Go through the entries and transcribe each one exactly, dropping the pictures.

====

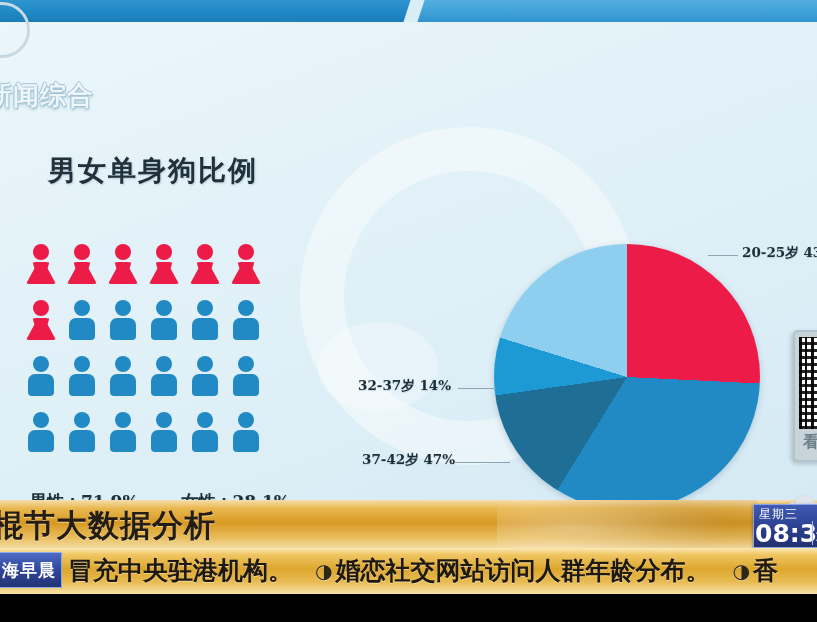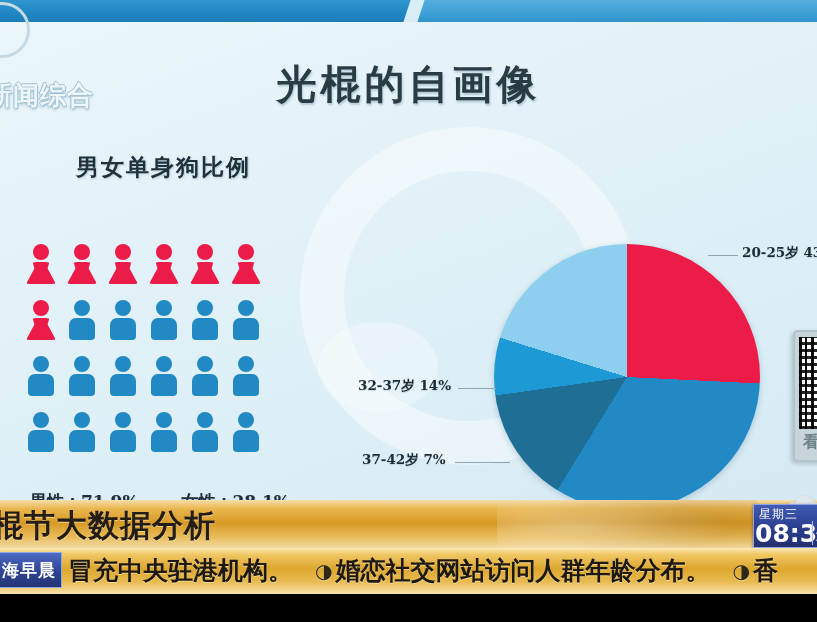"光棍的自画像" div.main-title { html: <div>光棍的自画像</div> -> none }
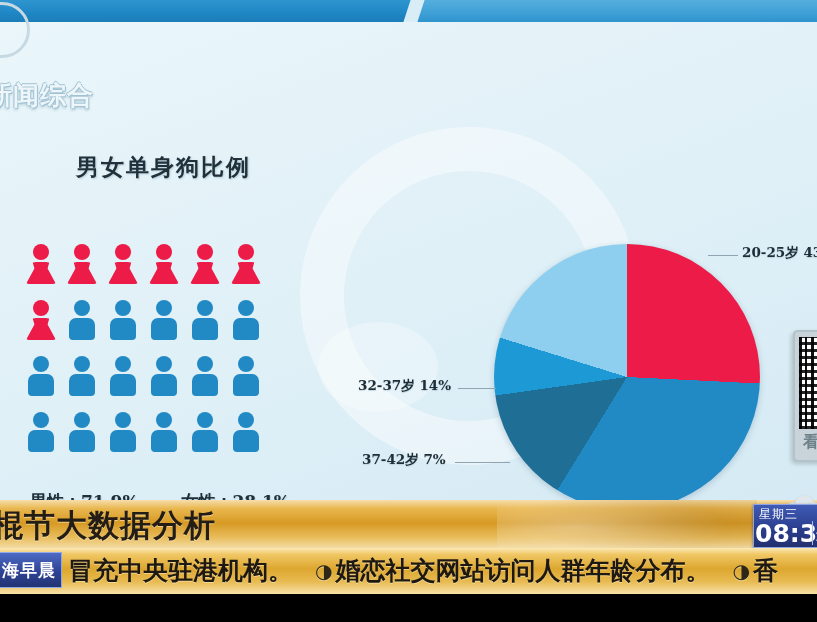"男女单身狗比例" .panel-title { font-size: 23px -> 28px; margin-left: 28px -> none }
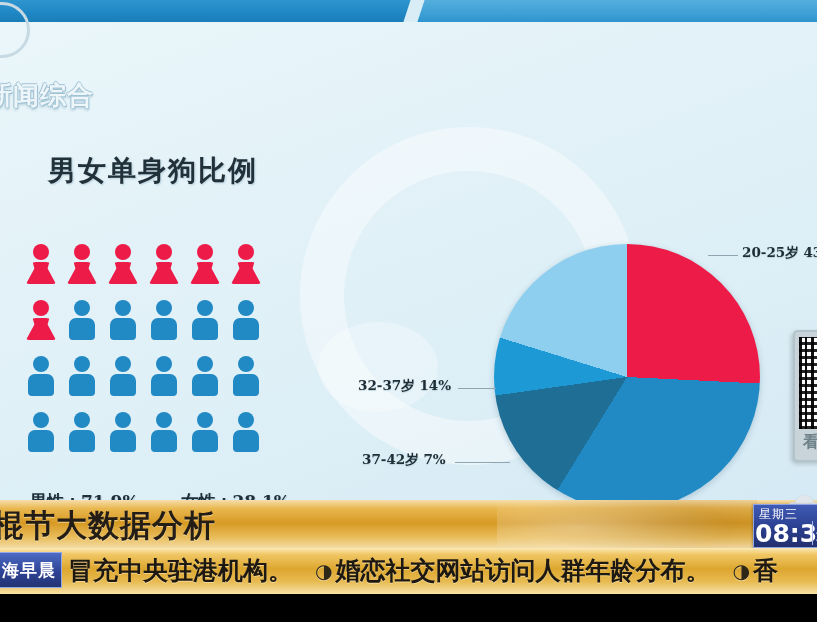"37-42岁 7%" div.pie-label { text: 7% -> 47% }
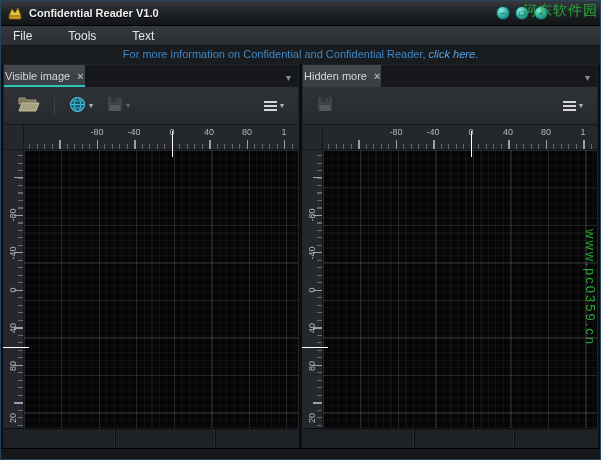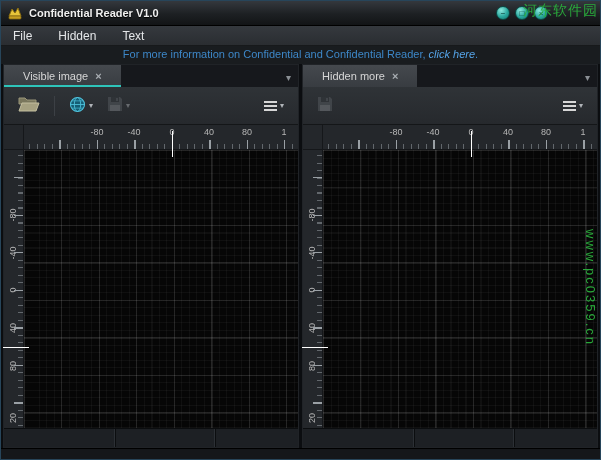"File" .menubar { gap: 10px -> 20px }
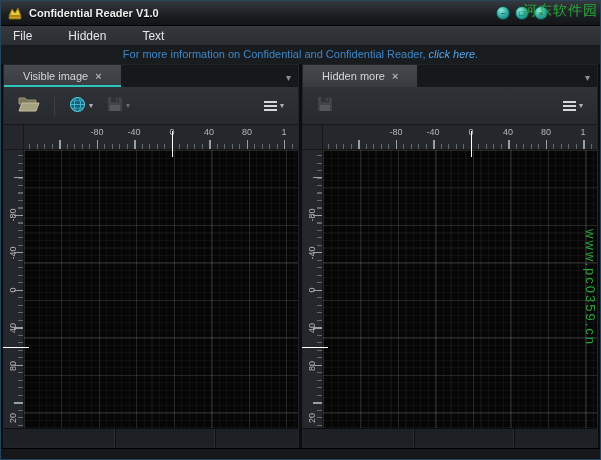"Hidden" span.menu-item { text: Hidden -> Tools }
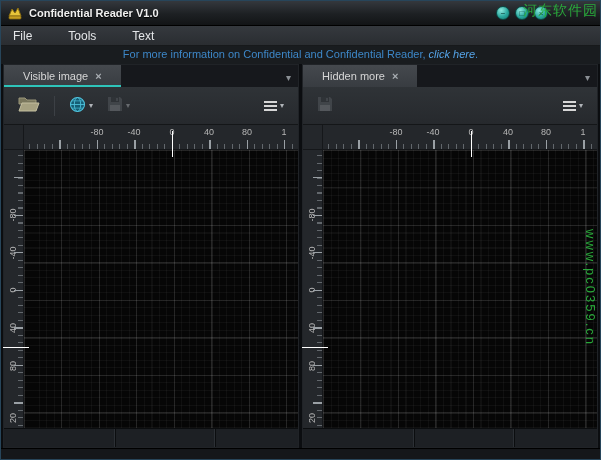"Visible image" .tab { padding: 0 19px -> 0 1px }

====

Completed exercise >>
"光棍的自画像" div.main-title { html: <div>光棍的自画像</div> -> none }
"男女单身狗比例" .panel-title { font-size: 23px -> 28px; margin-left: 28px -> none }
"37-42岁 7%" div.pie-label { text: 7% -> 47% }
"File" .menubar { gap: 10px -> 20px }
"Hidden" span.menu-item { text: Hidden -> Tools }
"Visible image" .tab { padding: 0 19px -> 0 1px }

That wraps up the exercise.